When the mind isn’t doing well, doctors can find clues in the body. In particular, scientists in the UK recently found that people with depression have different inflammation profiles that can be picked up with a simple blood test. In addition to helping to diagnose patients, the team says the inflammation biomarkers can help predict which drugs will be most effective
for certain patients. This would, in essence, help reduce the trial and error that often plagues depression patients.
Depression is one of the most common mental disorders in the US. In 2014, nearly 15.7 million Americans experienced at least one major depressive episode. And because depression often goes undiagnosed, this number could be even higher.
Currently, a popular treatment for depression option is with pharmacotherapy – using antidepressants to reduce mood symptoms. There are many classes of antidepressants, each targeting different neurotransmitters associated with depression. Though there are many options for which antidepressants patients can take, getting the right drug for the right patient is a challenge.
"If [patients] don't get better, they just switch drugs and then switch again with hope that one will work," said Carmine Pariante, professor at Kings College London and senior author of the study.
Researchers have long known that stress influences inflammation markers, and this is no different with depression. To test whether a blood test can reveal these markers, scientists at the King's College London tested blood samples from 140 people with depression.

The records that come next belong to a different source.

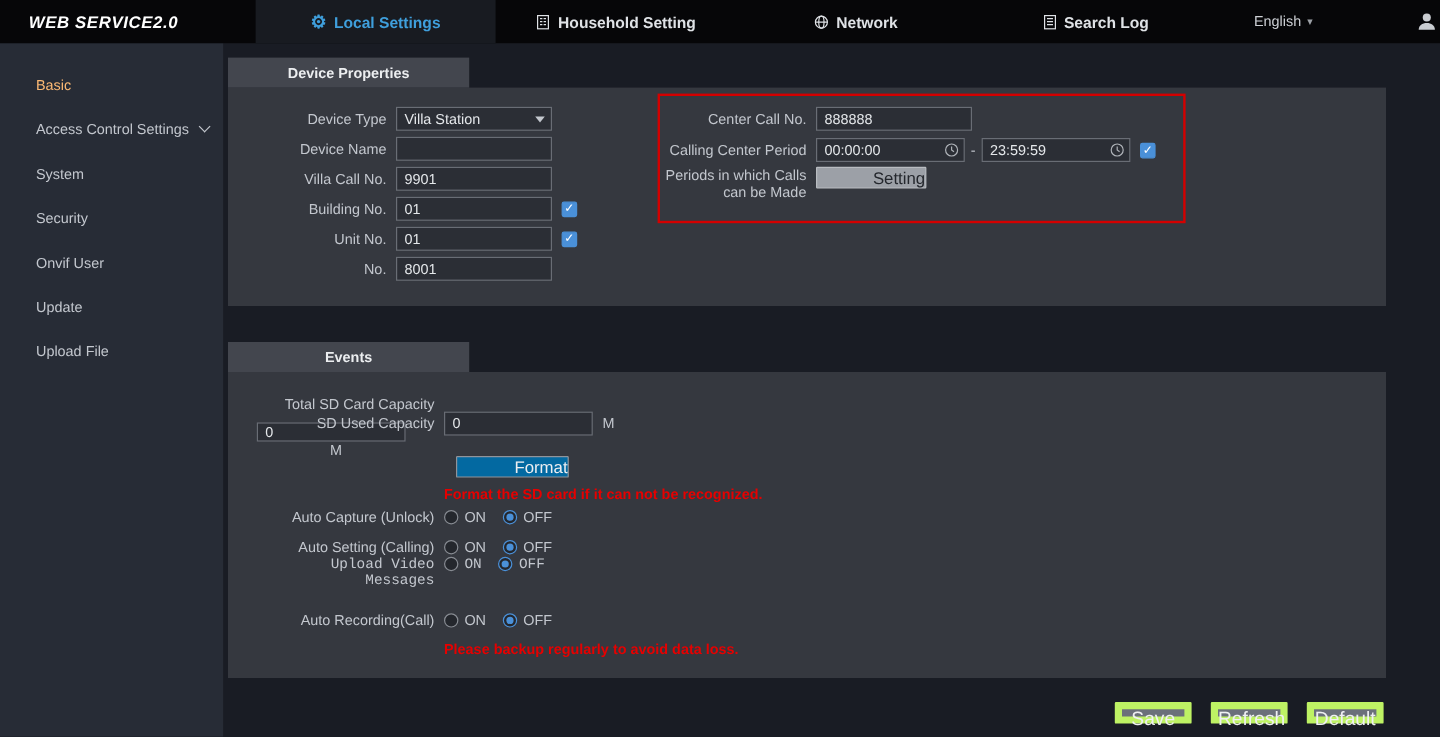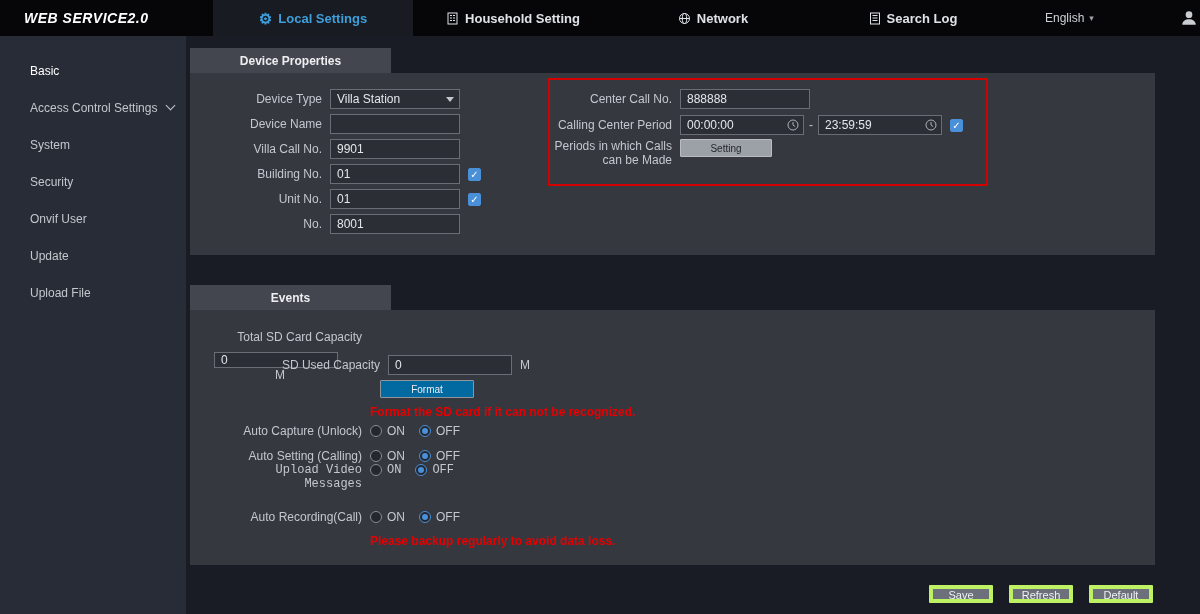--- a/index.html
+++ b/index.html
@@ -16,21 +16,21 @@
   .toptab{width:200px;display:flex;align-items:center;justify-content:center;gap:6px;color:#dfe2e6;font-size:13px;font-weight:bold;cursor:pointer;}
   .toptab.active{background:#181b21;color:#3f9fdc;}
   .toptab .gear{font-size:15px;line-height:15px;}
   .toptab svg{display:block;}
   .lang{margin-left:32px;display:flex;align-items:center;gap:5px;color:#cdd0d5;font-size:12px;cursor:pointer;}
   .lang .caret{font-size:9px;color:#9ca0a6;}
   .user-ic{position:absolute;right:2px;top:9px;width:18px;height:18px;overflow:hidden;}
   
   .sidebar{position:absolute;left:0;top:36px;width:186px;height:578px;background:#272c36;padding-top:16px;}
   .side-item{height:37px;display:flex;align-items:center;padding-left:30px;color:#c3c7ce;font-size:12px;cursor:pointer;}
-  .side-item.active{color:#ffffff;}
+  .side-item.active{color:#fdba74;}
   .chev{display:inline-block;width:7px;height:7px;border-right:1.5px solid #c3c7ce;border-bottom:1.5px solid #c3c7ce;transform:rotate(45deg);margin-left:10px;margin-top:-4px;}
   
   .panel-tab{position:absolute;height:25px;width:201px;background:#43464e;color:#eceef0;font-size:12px;font-weight:bold;display:flex;align-items:center;justify-content:center;cursor:pointer;z-index:2;}
   .panel-body{position:absolute;background:#35383f;width:965px;}
   #dp-tab{left:190px;top:48px;}
   #dp-body{left:190px;top:73px;height:182px;}
   #ev-tab{left:190px;top:285px;}
   #ev-body{left:190px;top:310px;height:255px;}
   
   .frow{position:absolute;display:flex;align-items:center;height:20px;}
@@ -54,24 +54,24 @@
   .dash{color:#c3c7ce;font-size:12px;margin:0 5px;}
   
   .cb{width:13px;height:13px;background:#4a90d8;border:1px solid #4a90d8;border-radius:2px;margin-left:8px;color:#fff;font-size:10px;line-height:11px;text-align:center;cursor:pointer;flex:0 0 13px;}
   .cb::after{content:"\2713";}
   
   .radio{width:12px;height:12px;border-radius:50%;border:1px solid #878b92;background:#24272d;display:inline-block;position:relative;cursor:pointer;flex:0 0 12px;margin-top:1px;}
   .radio.sel{border-color:#4a90d8;}
   .radio.sel::after{content:"";position:absolute;left:2px;top:2px;right:2px;bottom:2px;border-radius:50%;background:#4a90d8;}
   .rlabel{color:#c3c7ce;font-size:12px;margin-left:5px;margin-right:14px;}
   
-  .btn{font-family:"Liberation Sans",sans-serif;font-size:10px;cursor:pointer;border-radius:1px;}
+  .btn{font-family:"Liberation Sans",sans-serif;font-size:14px;cursor:pointer;border-radius:1px;text-align:right;}
   .btn-setting{width:92px;height:18px;background:#9ca0a7;color:#24272d;border:1px solid #b9bcc1;}
   .btn-format{width:94px;height:18px;background:#0369a1;color:#eceef1;border:1px solid #90949b;}
-  .fbtn{position:absolute;top:585px;width:64px;height:18px;background:#6b707a;color:#eff0f2;border:4px solid #bef264;font-size:11px;font-family:"Liberation Sans",sans-serif;cursor:pointer;border-radius:1px;}
+  .fbtn{position:absolute;top:585px;width:64px;height:18px;background:#6b707a;color:#eff0f2;border:6px solid #bef264;font-size:16px;font-family:"Liberation Sans",sans-serif;cursor:pointer;border-radius:1px;}
   
   .warn{position:absolute;color:#e60000;font-size:12px;font-weight:bold;}
   .hl-rect{position:absolute;left:358px;top:5px;width:440px;height:108px;border:2px solid #d40000;pointer-events:none;z-index:5;}
   .munit{color:#c3c7ce;font-size:12px;margin-left:8px;}
 </style>
 </head>
 <body>
 
 <div class="topbar">
   <div class="logo">WEB SERVICE2.0</div>
@@ -235,21 +235,21 @@
 <div class="panel-tab" id="ev-tab">Events</div>
 <div class="panel-body" id="ev-body">
 
   <div class="frow" style="left:0;top:20px;flex-direction:column;">
     <div class="flabel w172">Total SD Card Capacity</div>
     <span class="gap"></span>
     <input class="tinput iw124" value="0" style="">
     <span class="munit">M</span>
   </div>
 
-  <div class="frow" style="left:0;top:45px;padding-left:18px;">
+  <div class="frow" style="left:0;top:33px;">
     <div class="flabel w172">SD Used Capacity</div>
     <span class="gap"></span>
     <input class="tinput iw124" value="0" style="">
     <span class="munit">M</span>
   </div>
 
   <button class="btn btn-format" style="position:absolute;left:190px;top:70px;">Format</button>
 
   <div class="warn" style="left:180px;top:95px;">Format the SD card if it can not be recognized.</div>
 

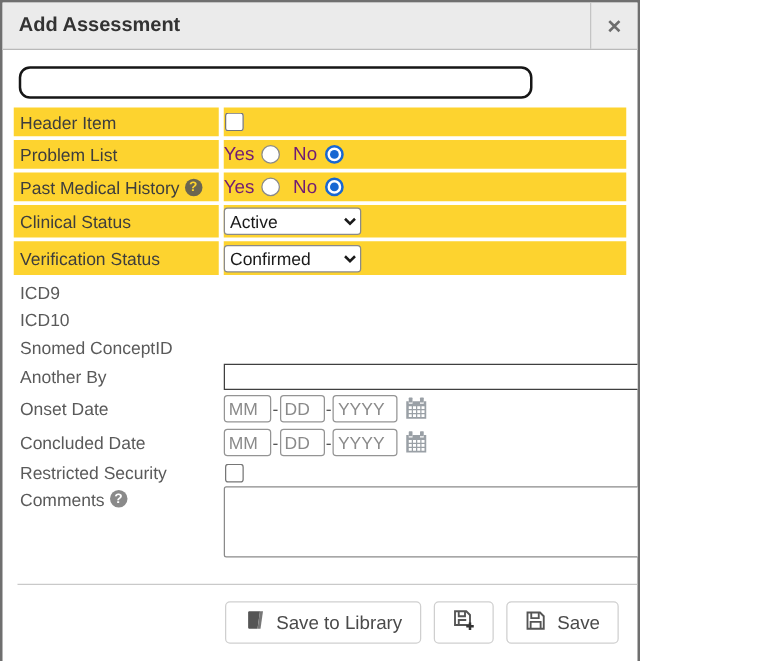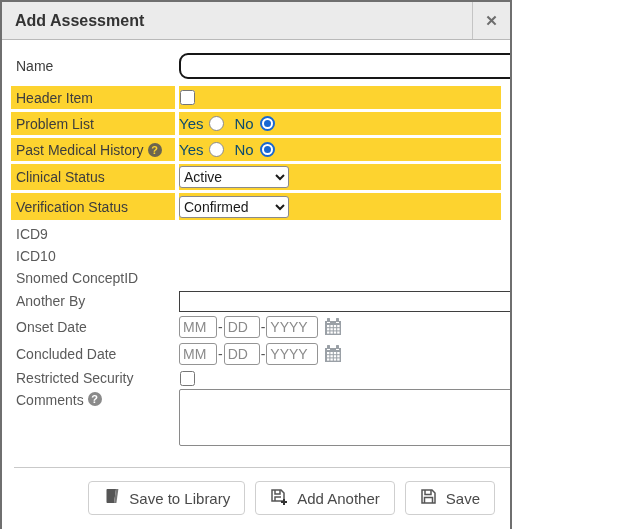--- a/index.html
+++ b/index.html
@@ -27,21 +27,21 @@
   .h62{height:62px;align-items:flex-start;}
   .h62 .lbl{padding-top:3px;align-items:flex-start;}
   
   .name-input{width:395px;height:22px;border:2px solid #161616;border-radius:9px;padding:0 6px;font-size:14px;
     font-family:"Liberation Sans",sans-serif;outline:none;}
   input[type=checkbox]{width:15px;height:15px;margin:0 0 0 1px;accent-color:#4a4a4a;}
   .radio{display:inline-block;width:13px;height:13px;border-radius:50%;border:1px solid #8a8a8a;background:#fff;
     margin:0 10px 0 6px;box-sizing:content-box;cursor:pointer;}
   .radio.checked{border:2px solid #1767d2;width:11px;height:11px;position:relative;}
   .radio.checked::after{content:"";position:absolute;left:2px;top:2px;width:7px;height:7px;border-radius:50%;background:#1767d2;}
-  .radio-lbl{font-size:15px;color:#0c4a6e;}
+  .radio-lbl{font-size:15px;color:#701a75;}
   select{height:22px;width:110px;font-size:14px;font-family:"Liberation Sans",sans-serif;color:#1a1a1a;
     border:1px solid #8a8a8a;border-radius:3px;background:#fff;}
   .managed-ta{width:399px;height:17px;resize:both;border:1px solid #3f3f3f;border-radius:0;
     font-family:"Liberation Sans",sans-serif;font-size:14px;padding:1px 4px;outline:none;}
   .date-in{height:20px;border:1px solid #949494;border-radius:3px;padding:0 3px;font-size:14px;color:#333;
     font-family:"Liberation Sans",sans-serif;outline:none;}
   .date-in::placeholder{color:#8a8a8a;}
   .w-mm{width:30px;} .w-dd{width:28px;} .w-yy{width:44px;}
   .dash{color:#555;margin:0 1px;font-size:14px;}
   .cal{margin-left:5px;cursor:pointer;display:inline-flex;}
@@ -68,21 +68,20 @@
   <div class="hdr">
     <div class="hdr-title">Add Assessment</div>
     <div class="hdr-close">
         <span>✕</span>
       </div>
   </div>
 
   <div class="body">
 
     <div class="row h30">
-      <div class="cell lbl">Name</div>
       <div class="cell val">
           <input class="name-input" type="text" value="" style="">
         </div>
     </div>
 
     <div class="row yellow h23">
       <div class="cell lbl">Header Item</div>
       <div class="cell val">
           <input type="checkbox" style="">
         </div>
@@ -255,21 +254,20 @@
         <svg width="18" height="18" viewBox="0 0 18 18" fill="none" stroke="#555" stroke-width="1.5">
           <path d="M2 2 h9 l3 3 v8 h-12 z"></path>
           <path d="M5 2 v4 h5 v-4"></path>
           <path d="M5 13 v-4 h6"></path>
           <g stroke="#333" stroke-width="2">
               <line x1="14" y1="11" x2="14" y2="17"></line>
               <line x1="11" y1="14" x2="17" y2="14"></line>
             </g>
         </svg>
       </span>
-      <span>Add Another</span>
     </button>
     <button class="btn">
       <span>
         <svg width="17" height="17" viewBox="0 0 17 17" fill="none" stroke="#555" stroke-width="1.5">
           <path d="M2 2 h10 l3 3 v10 h-13 z"></path>
           <path d="M5 2 v4.5 h6 v-4.5"></path>
           <path d="M4.5 15 v-5.5 h8 v5.5"></path>
         </svg>
       </span>
       <span>Save</span>

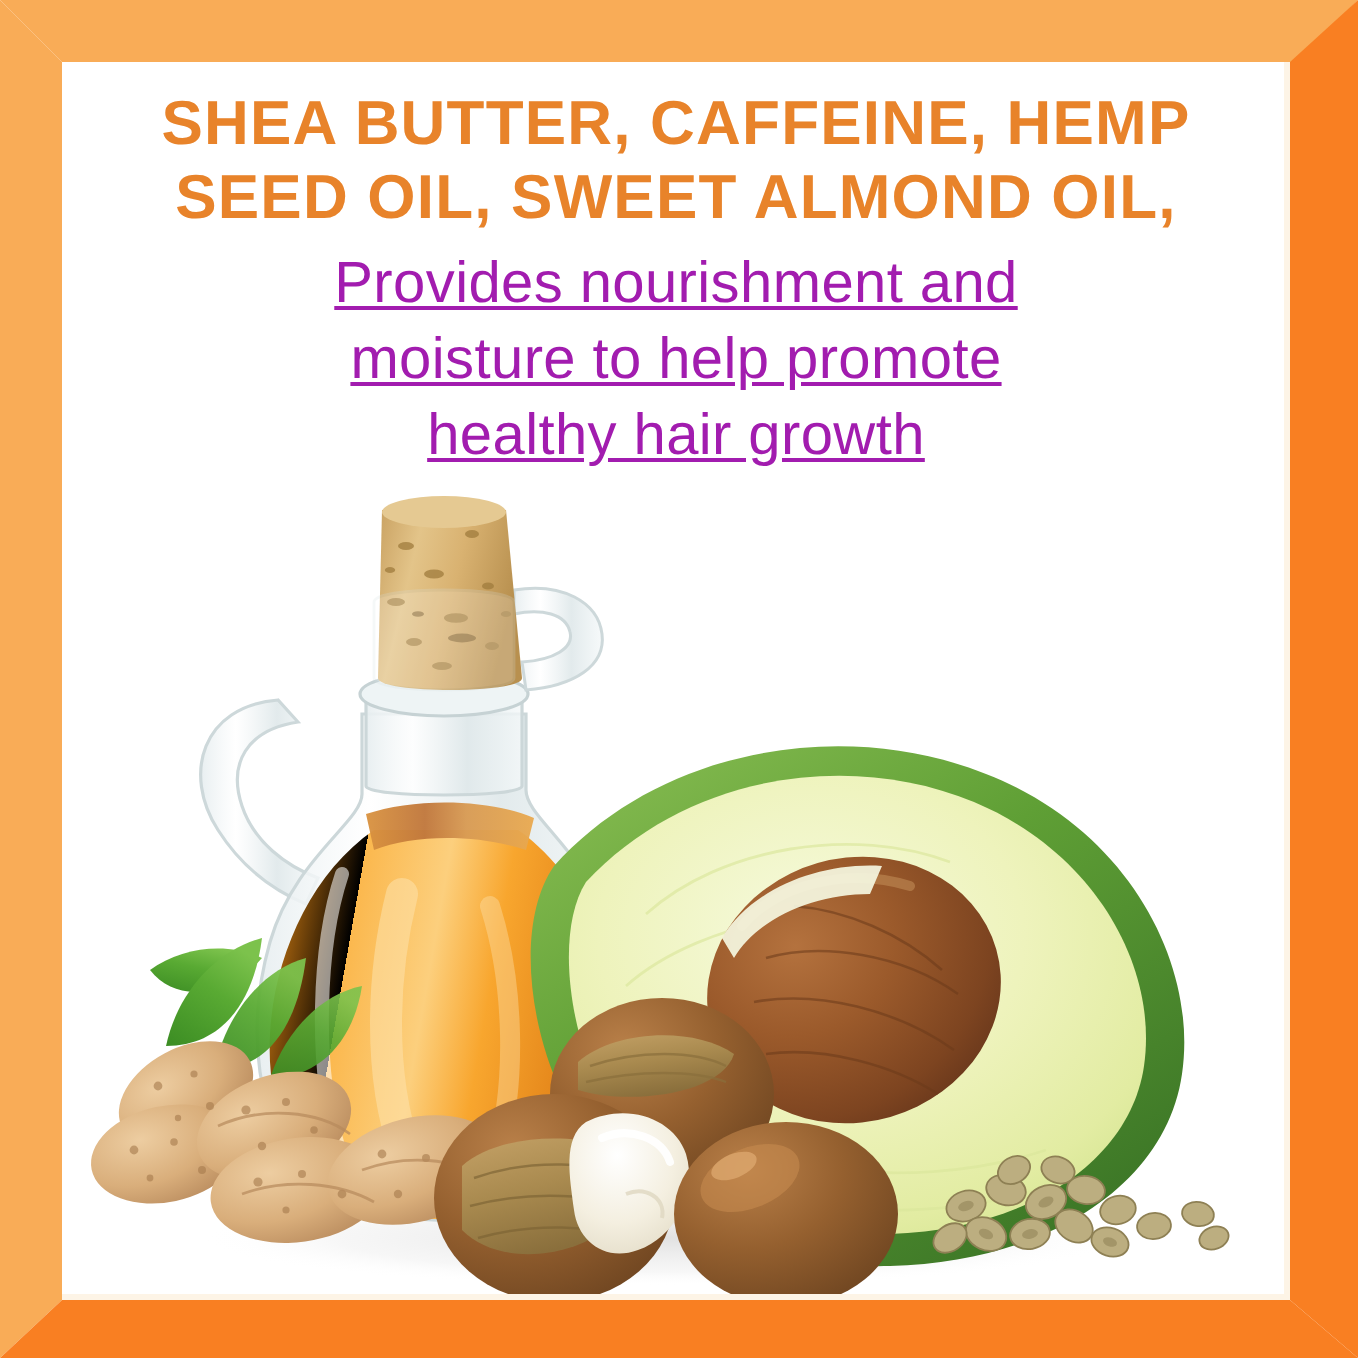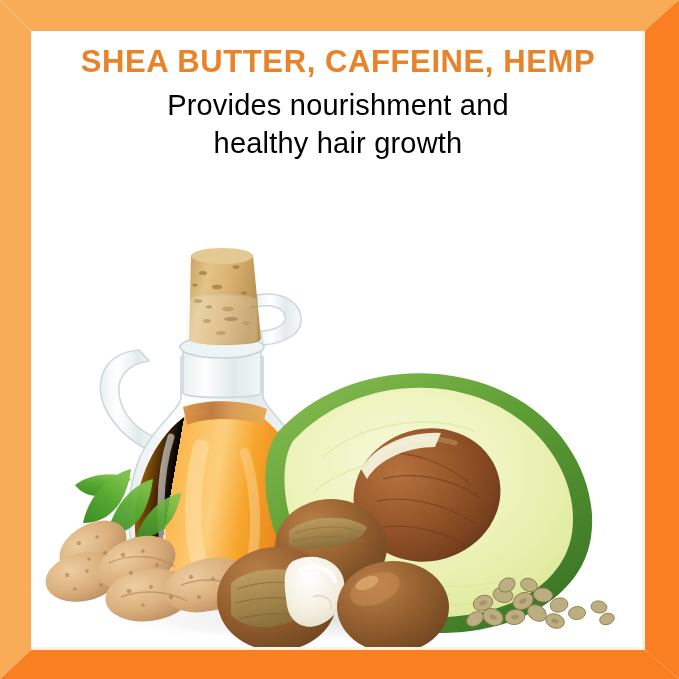--- a/index.html
+++ b/index.html
@@ -87,27 +87,28 @@
   .headline {
     color: #e8832a;
     font-weight: bold;
     font-size: 31px;
     line-height: 37px;
     letter-spacing: 0.6px;
     margin: 0;
     padding: 0 6px;
   }
   .subhead {
-    color: #000000;
+    color: #a21caf;
     font-weight: normal;
     font-size: 29px;
     line-height: 38px;
     letter-spacing: 0.2px;
     margin: 6px 0 0 0;
     padding: 0 30px;
+    text-decoration: underline;
   }
 
   
   .photo {
     position: absolute;
     left: 0;
     top: 216px;
     width: 614px;
     height: 403px;
   }
@@ -125,23 +126,25 @@
     <div class="frame-edge edge-bottom"></div>
     <div class="frame-edge seam-right"></div>
     <div class="frame-edge seam-bottom"></div>
   </div>
 
   <div class="canvas">
 
     <div class="text-block">
       <div class="headline">
         <div>SHEA BUTTER, CAFFEINE, HEMP</div>
+        <div>SEED OIL, SWEET ALMOND OIL,</div>
       </div>
       <div class="subhead">
         <div>Provides nourishment and</div>
+        <div>moisture to help promote</div>
         <div>healthy hair growth</div>
       </div>
     </div>
 
     <div class="photo">
       <svg viewBox="0 0 614 403" xmlns="http://www.w3.org/2000/svg">
         <defs>
 
           <linearGradient id="gOil" x1="0" y1="0" x2="1" y2="0.2">
             <stop offset="0%" stop-color="#ef8e14"></stop>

The team honed in on 2 biological markers: MIF (migration inhibitory factor) and IL-1B (interleukin-1beta). They found that about one-third of their cohort have high levels of these 2 markers. Interestingly, these same patients were also less likely to respond to SSRIs (selective serotonin reuptake inhibitors) and tricyclic antidepressants – two of the most common, first-line drugs doctors typically prescribe.
"We determined with 100% accuracy when patients will not respond to these first-line drugs," Pariante said. "This one-third need a more complex intervention."
The blood test could theoretically distinguish these patients and doctors can prescribe an alternative antidepressant class from the start. "We would not want to go in prescribing too much medicine if it's not necessary, but we would want to escalate people sooner rather than later if they need it,” said Pariante. This would bypass side-effects from antidepressants that would not appear to be outweighed by any benefits for the patients.
"Being able to target those people with depression who don't respond to medication would be one of the most exciting steps forward in the treatment of mental illness for decades,” said Marjorie Wallace from the mental health charity SANE.